──────── EXTRACTED DATA

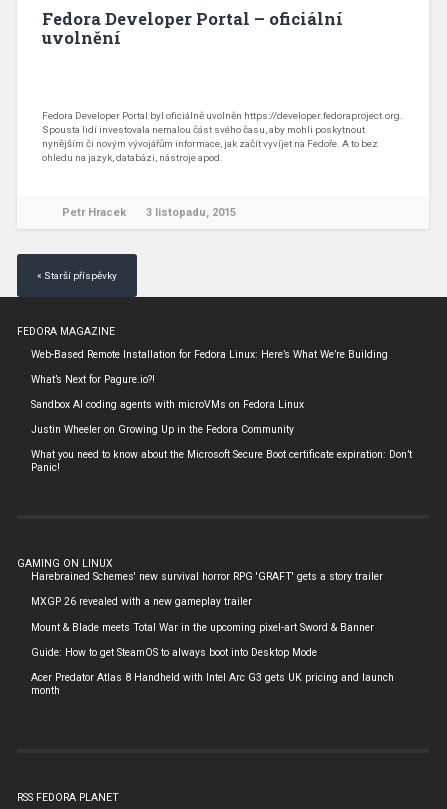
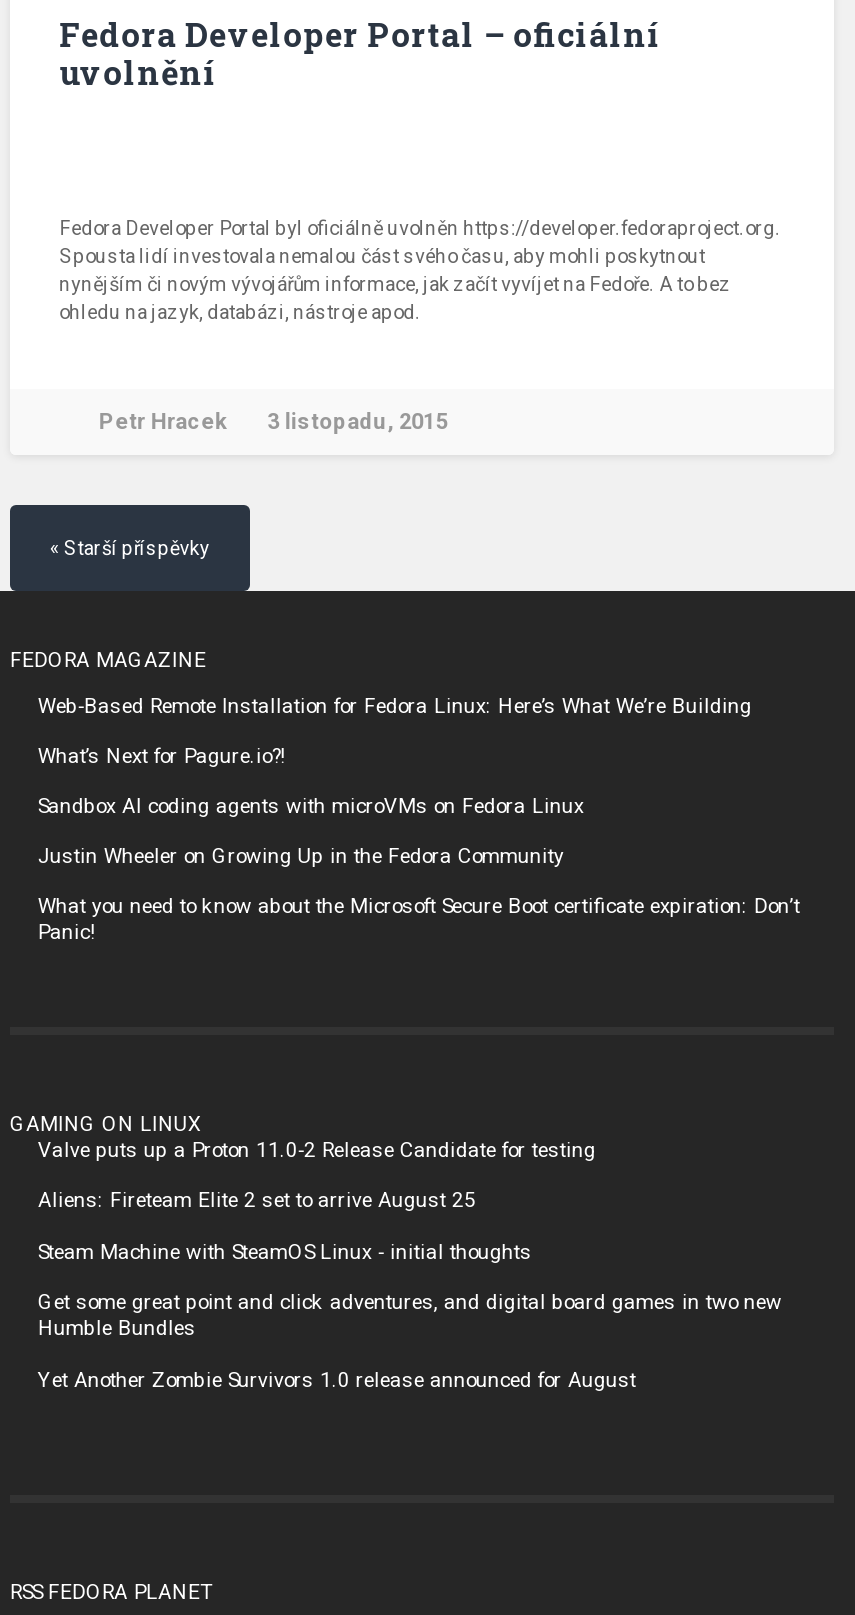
- Harebrained Schemes' new survival horror RPG 'GRAFT' gets a story trailer
+ Valve puts up a Proton 11.0-2 Release Candidate for testing

- MXGP 26 revealed with a new gameplay trailer
+ Aliens: Fireteam Elite 2 set to arrive August 25

- Mount & Blade meets Total War in the upcoming pixel-art Sword & Banner
+ Steam Machine with SteamOS Linux - initial thoughts

- Guide: How to get SteamOS to always boot into Desktop Mode
+ Get some great point and click adventures, and digital board games in two new
+ Humble Bundles

- Acer Predator Atlas 8 Handheld with Intel Arc G3 gets UK pricing and launch
- month
+ Yet Another Zombie Survivors 1.0 release announced for August
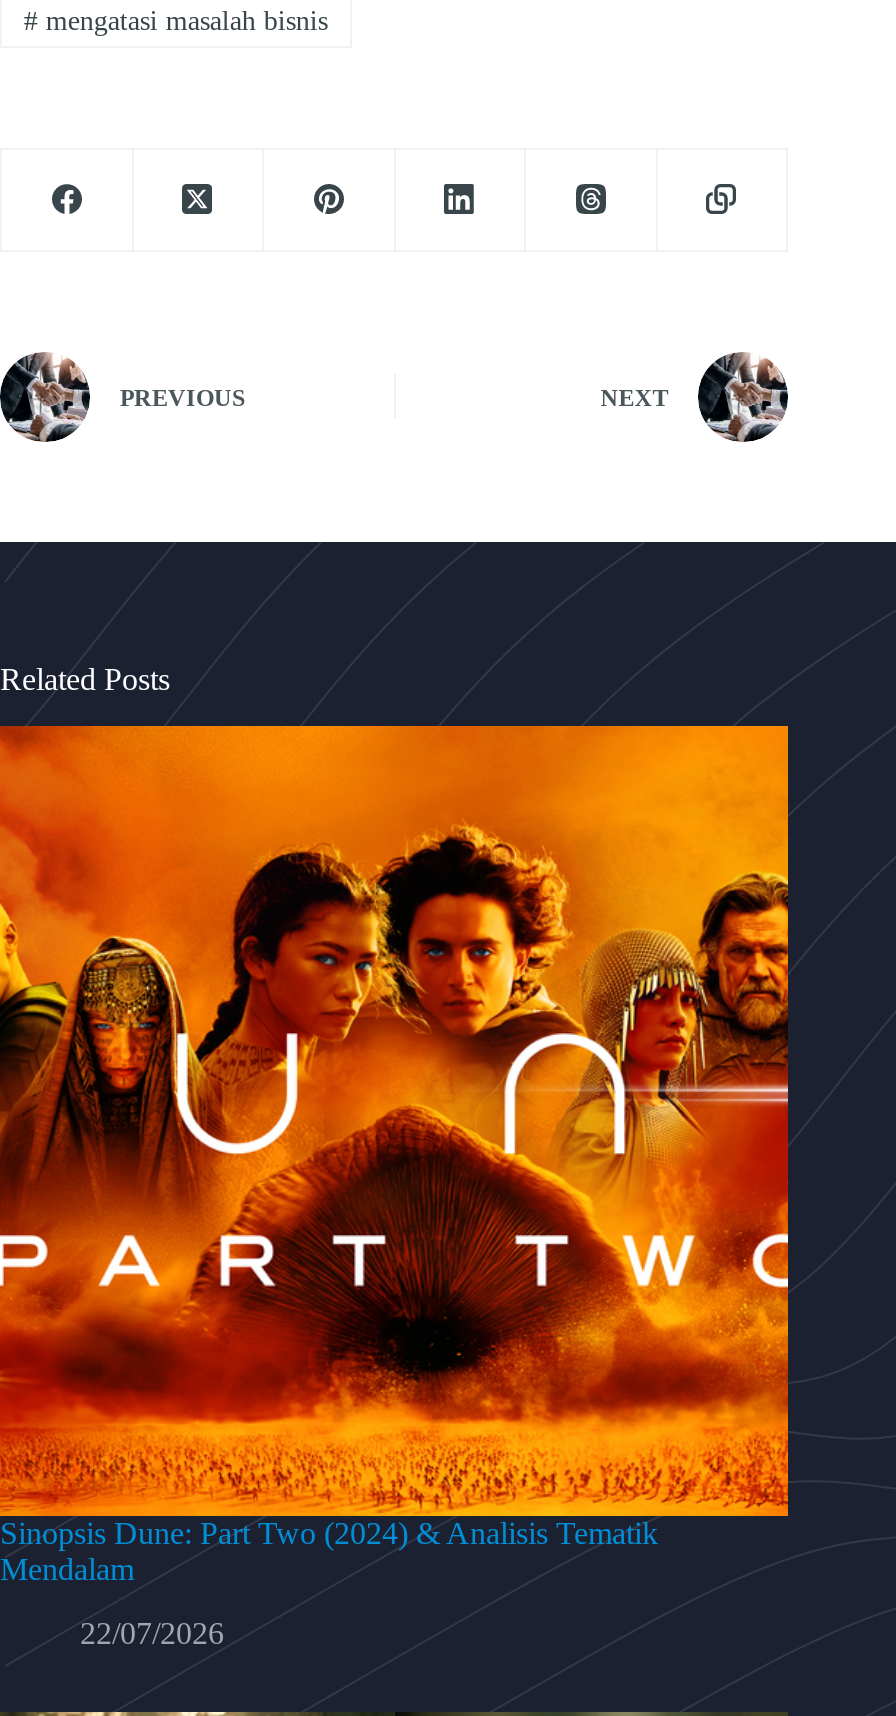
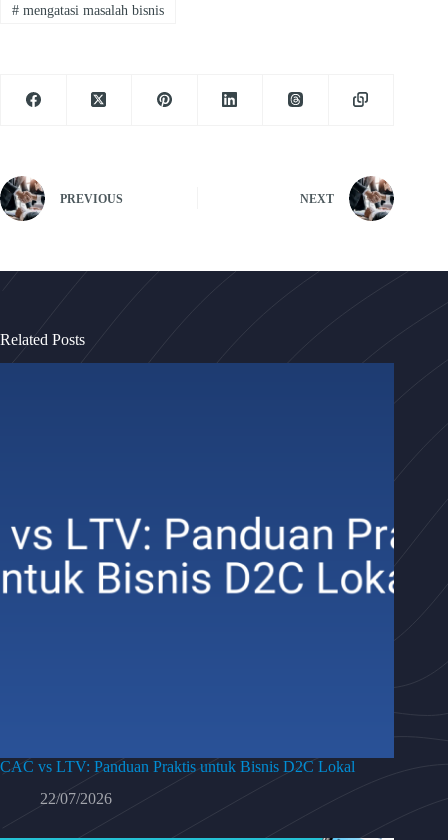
- [image]
- Sinopsis Dune: Part Two (2024) & Analisis Tematik
- Mendalam
+ [image]
+ CAC vs LTV: Panduan Praktis untuk Bisnis D2C Lokal
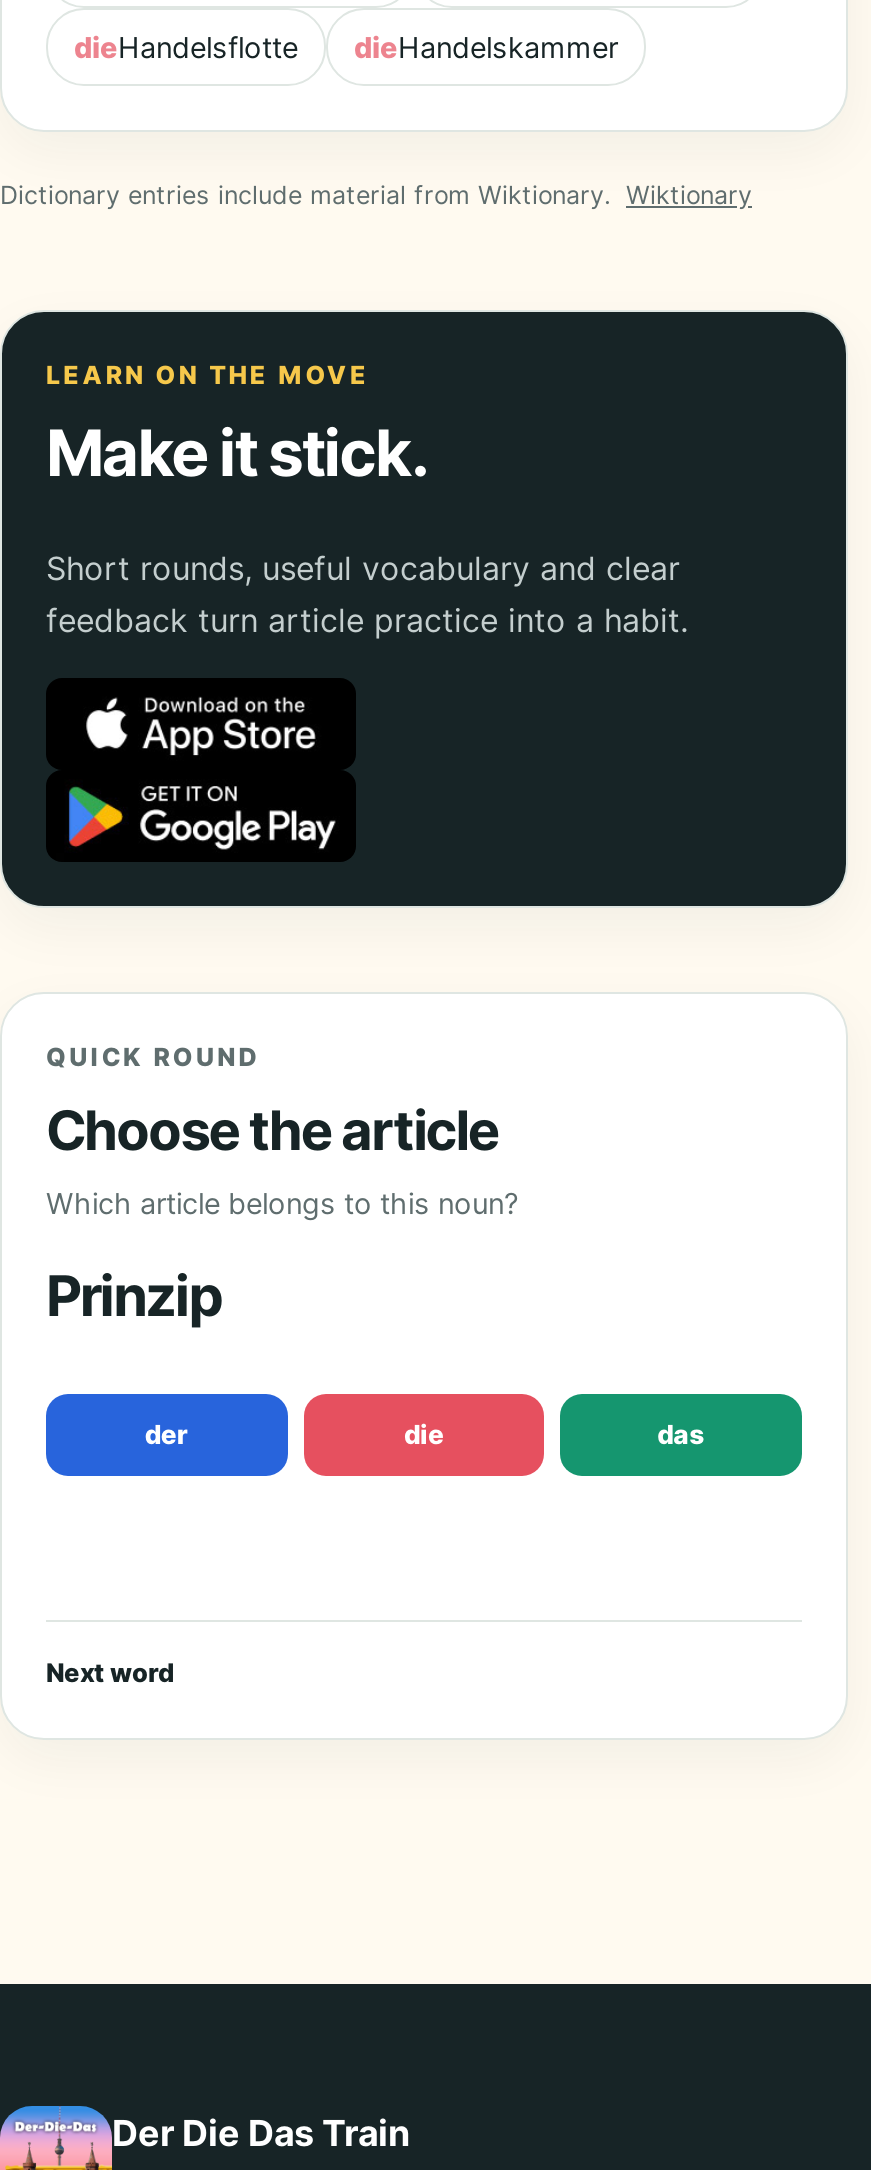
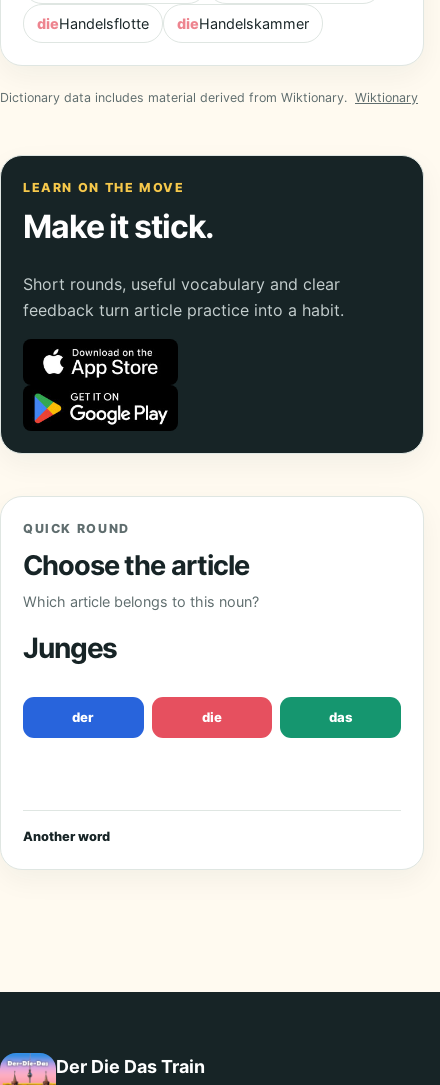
- Dictionary entries include material from Wiktionary. Wiktionary
+ Dictionary data includes material derived from Wiktionary. Wiktionary

- Prinzip
+ Junges

- Next word
+ Another word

────────────────

* [BRIEF]
Drop every image, please, and write out the data above exactly as shown.

* [WORKED SOLUTION]
- Harebrained Schemes' new survival horror RPG 'GRAFT' gets a story trailer
+ Valve puts up a Proton 11.0-2 Release Candidate for testing

- MXGP 26 revealed with a new gameplay trailer
+ Aliens: Fireteam Elite 2 set to arrive August 25

- Mount & Blade meets Total War in the upcoming pixel-art Sword & Banner
+ Steam Machine with SteamOS Linux - initial thoughts

- Guide: How to get SteamOS to always boot into Desktop Mode
+ Get some great point and click adventures, and digital board games in two new
+ Humble Bundles

- Acer Predator Atlas 8 Handheld with Intel Arc G3 gets UK pricing and launch
- month
+ Yet Another Zombie Survivors 1.0 release announced for August
- [image]
- Sinopsis Dune: Part Two (2024) & Analisis Tematik
- Mendalam
+ [image]
+ CAC vs LTV: Panduan Praktis untuk Bisnis D2C Lokal
- Dictionary entries include material from Wiktionary. Wiktionary
+ Dictionary data includes material derived from Wiktionary. Wiktionary

- Prinzip
+ Junges

- Next word
+ Another word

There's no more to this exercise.